──────── Data for this task ────────

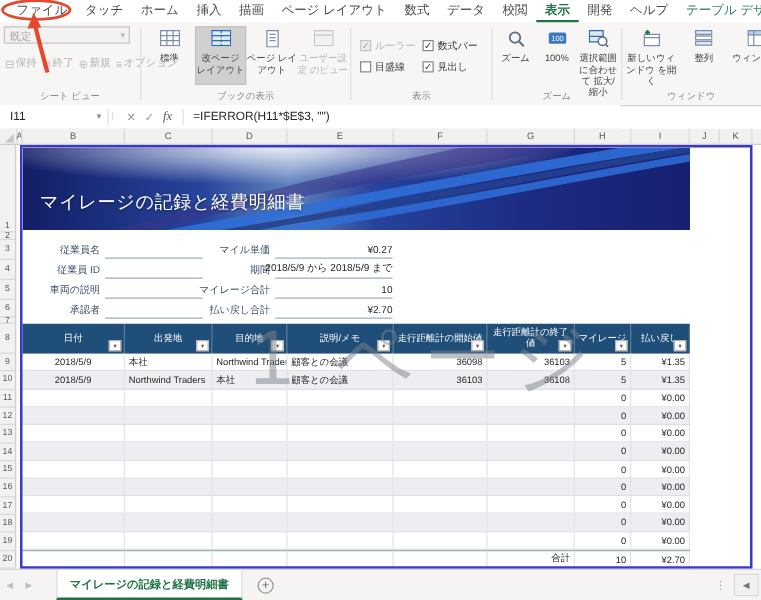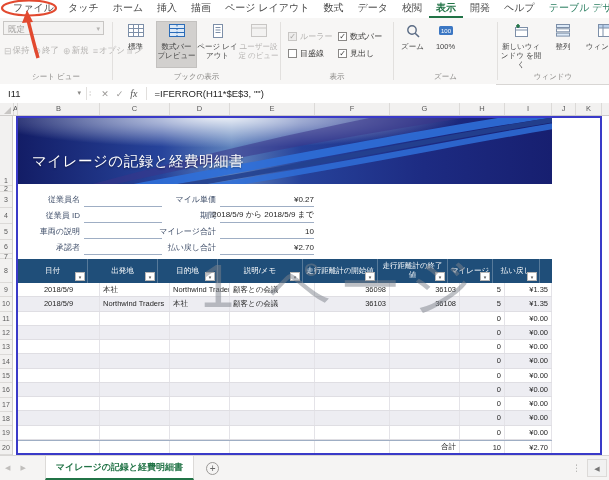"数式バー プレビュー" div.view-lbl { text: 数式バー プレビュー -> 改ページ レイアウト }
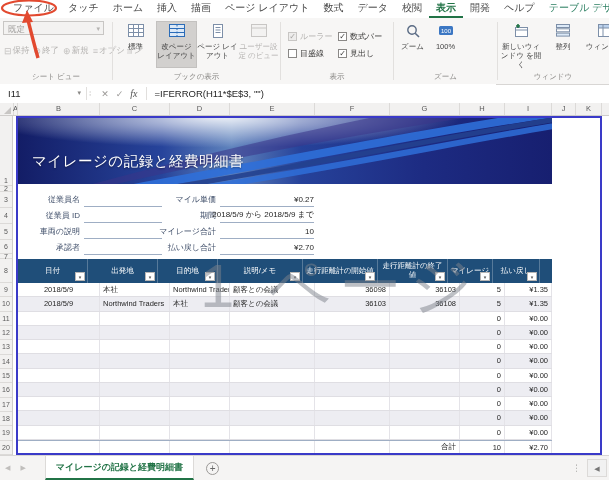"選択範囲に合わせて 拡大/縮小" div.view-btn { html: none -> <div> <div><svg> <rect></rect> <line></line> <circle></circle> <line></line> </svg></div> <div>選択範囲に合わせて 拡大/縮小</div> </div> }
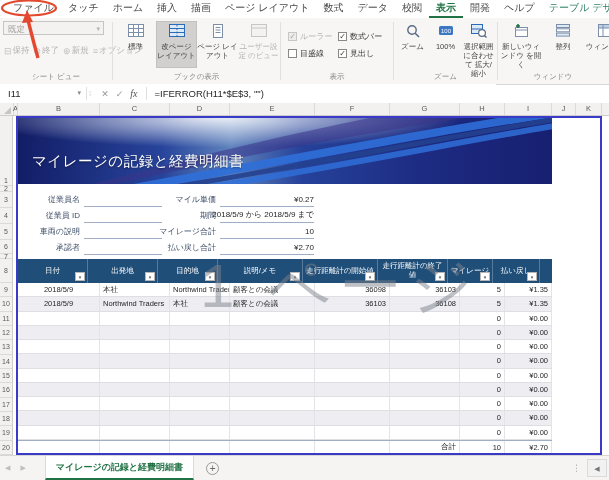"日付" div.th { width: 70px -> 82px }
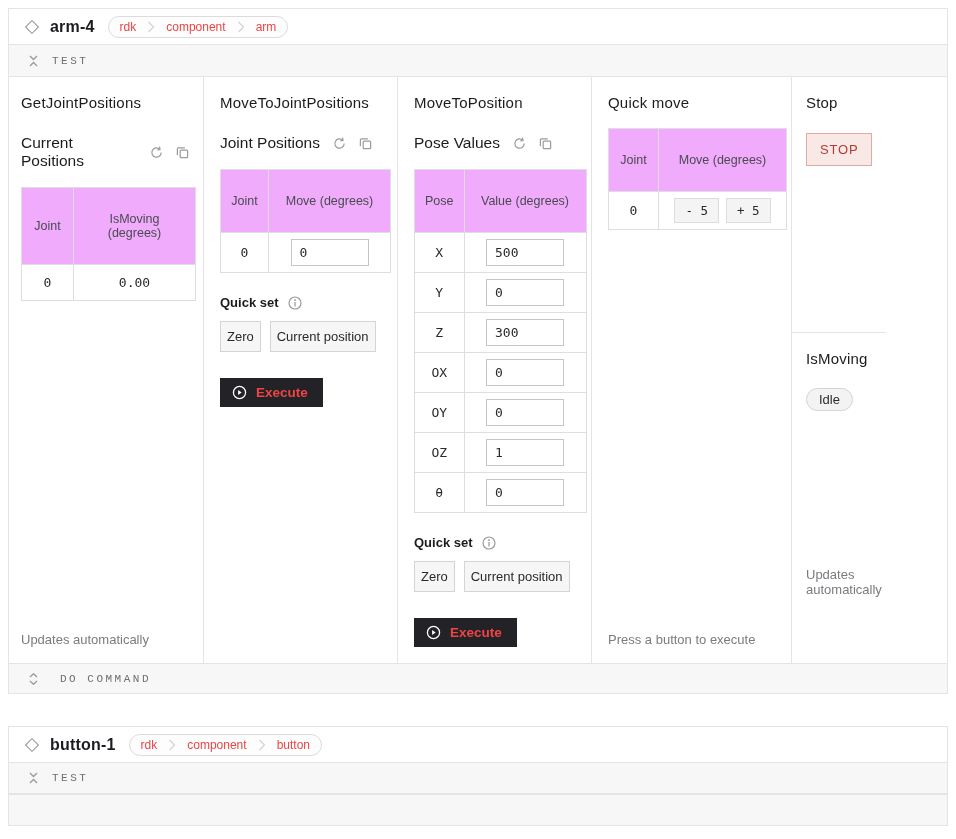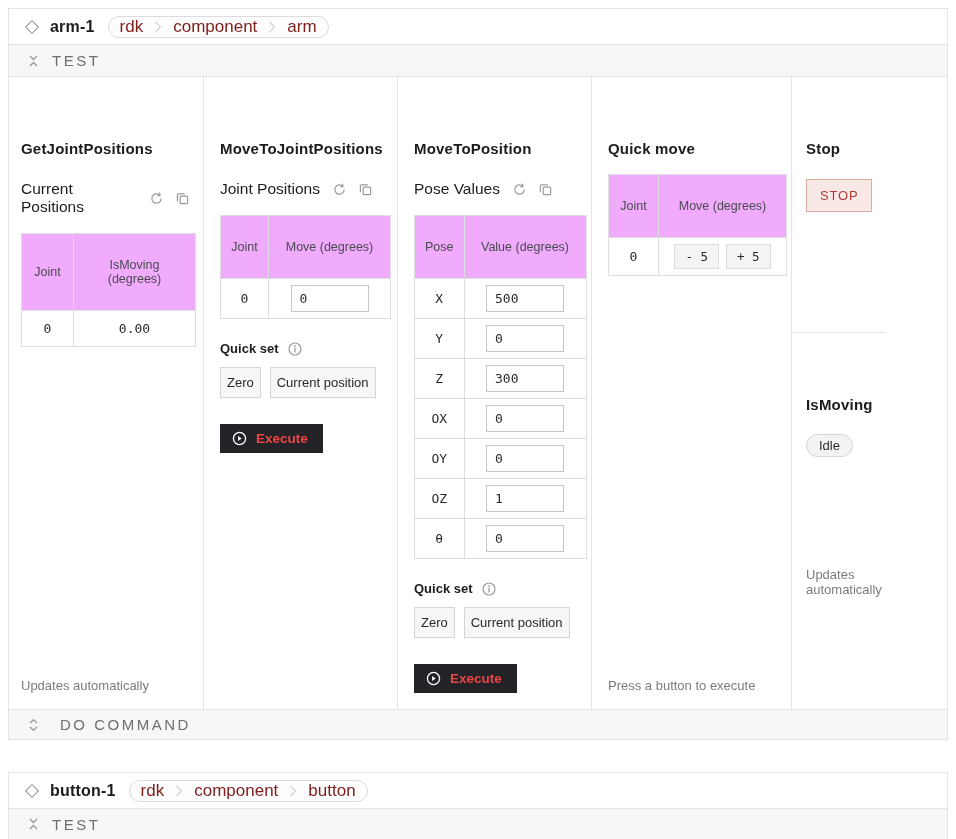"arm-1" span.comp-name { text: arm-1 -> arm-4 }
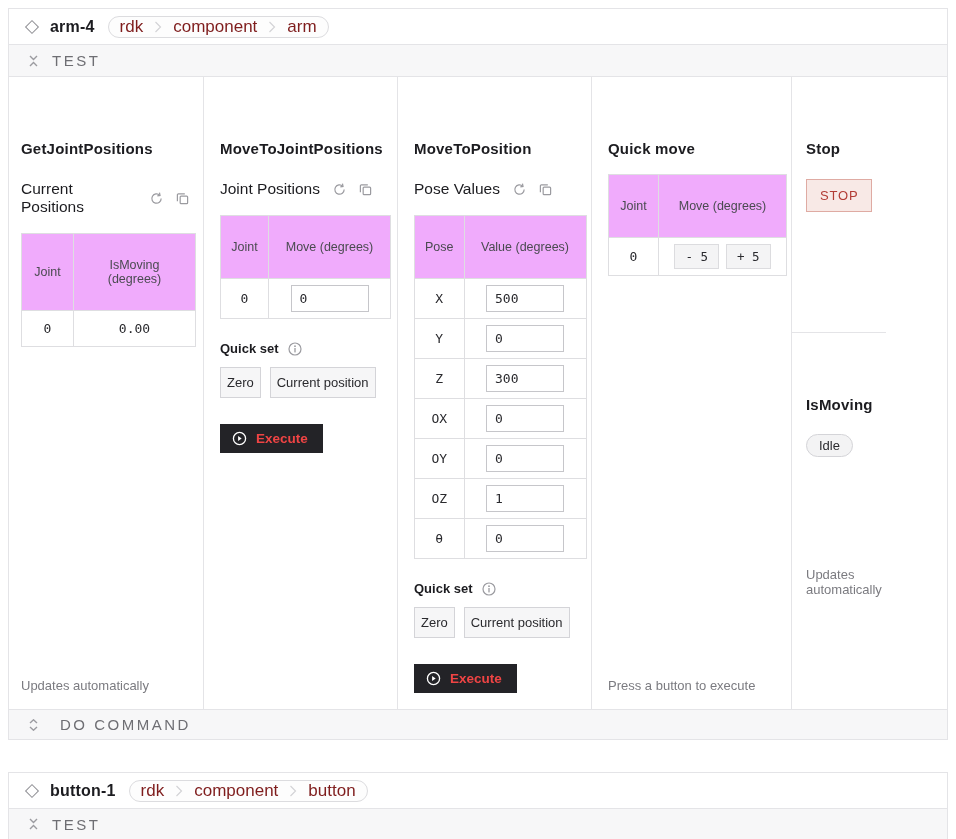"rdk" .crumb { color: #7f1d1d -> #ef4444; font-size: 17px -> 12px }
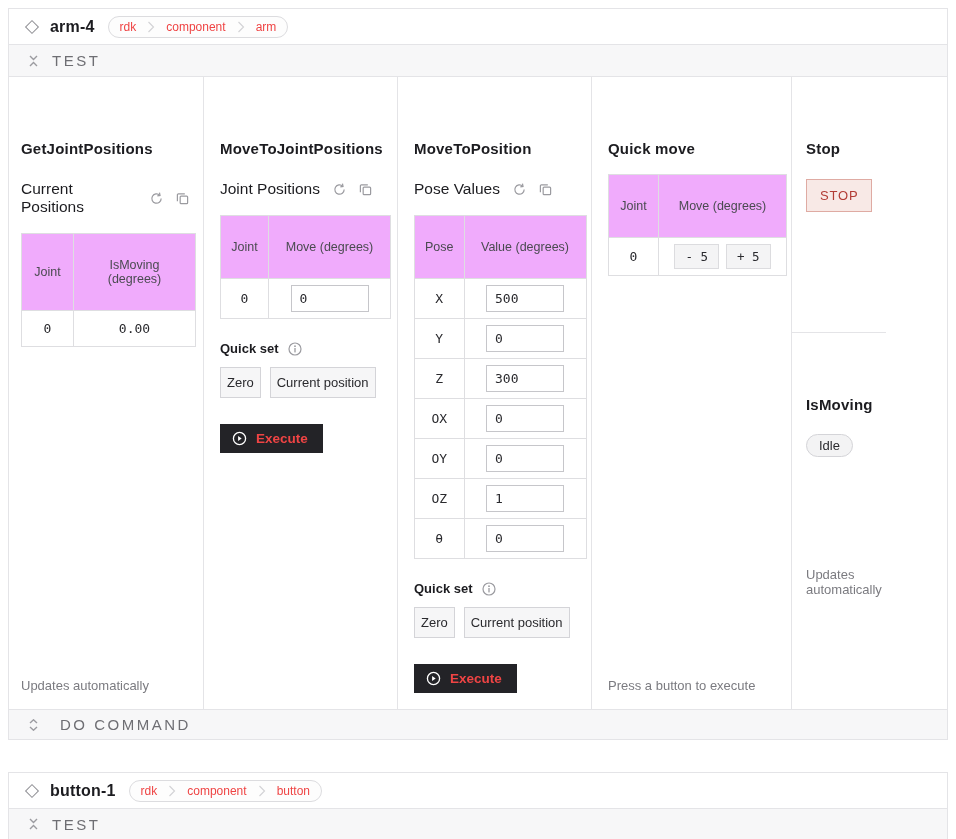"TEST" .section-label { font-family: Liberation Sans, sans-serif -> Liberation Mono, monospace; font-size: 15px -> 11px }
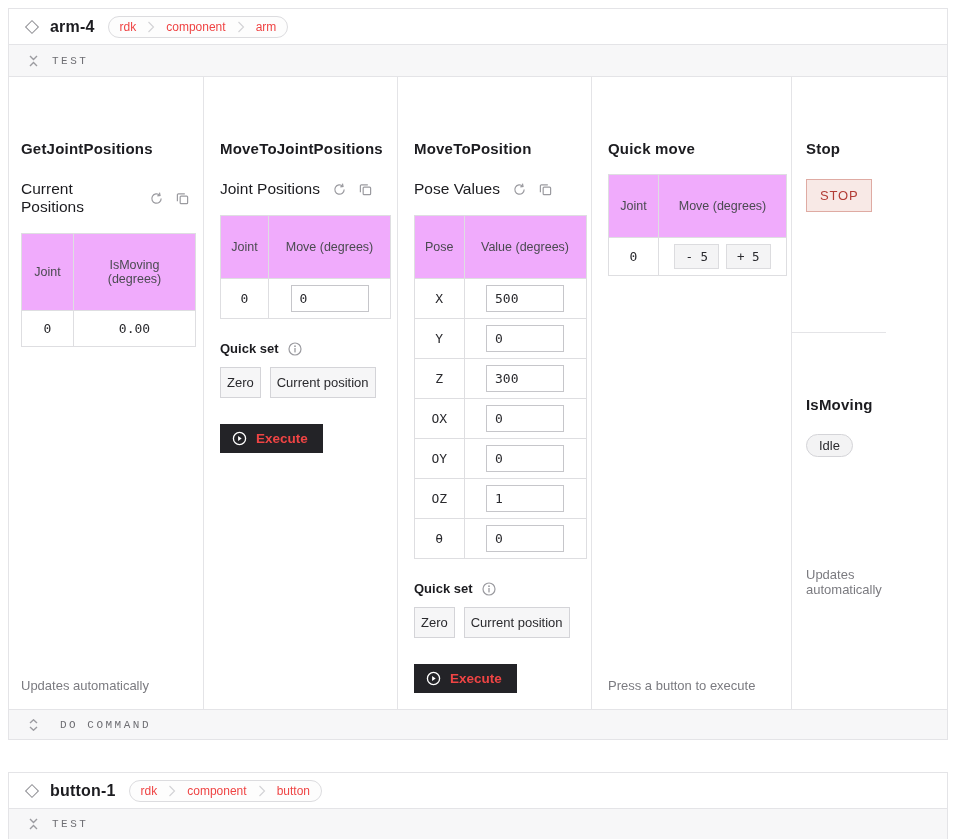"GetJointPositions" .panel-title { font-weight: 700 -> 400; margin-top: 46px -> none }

────────

▶ [Work task] Please restate exactly the lines from the one containing "width: 70px ->" down to the end of the material, both ends kept, and do not include the pictures.

▶ [Exercise solution]
"日付" div.th { width: 70px -> 82px }
"arm-1" span.comp-name { text: arm-1 -> arm-4 }
"rdk" .crumb { color: #7f1d1d -> #ef4444; font-size: 17px -> 12px }
"TEST" .section-label { font-family: Liberation Sans, sans-serif -> Liberation Mono, monospace; font-size: 15px -> 11px }
"GetJointPositions" .panel-title { font-weight: 700 -> 400; margin-top: 46px -> none }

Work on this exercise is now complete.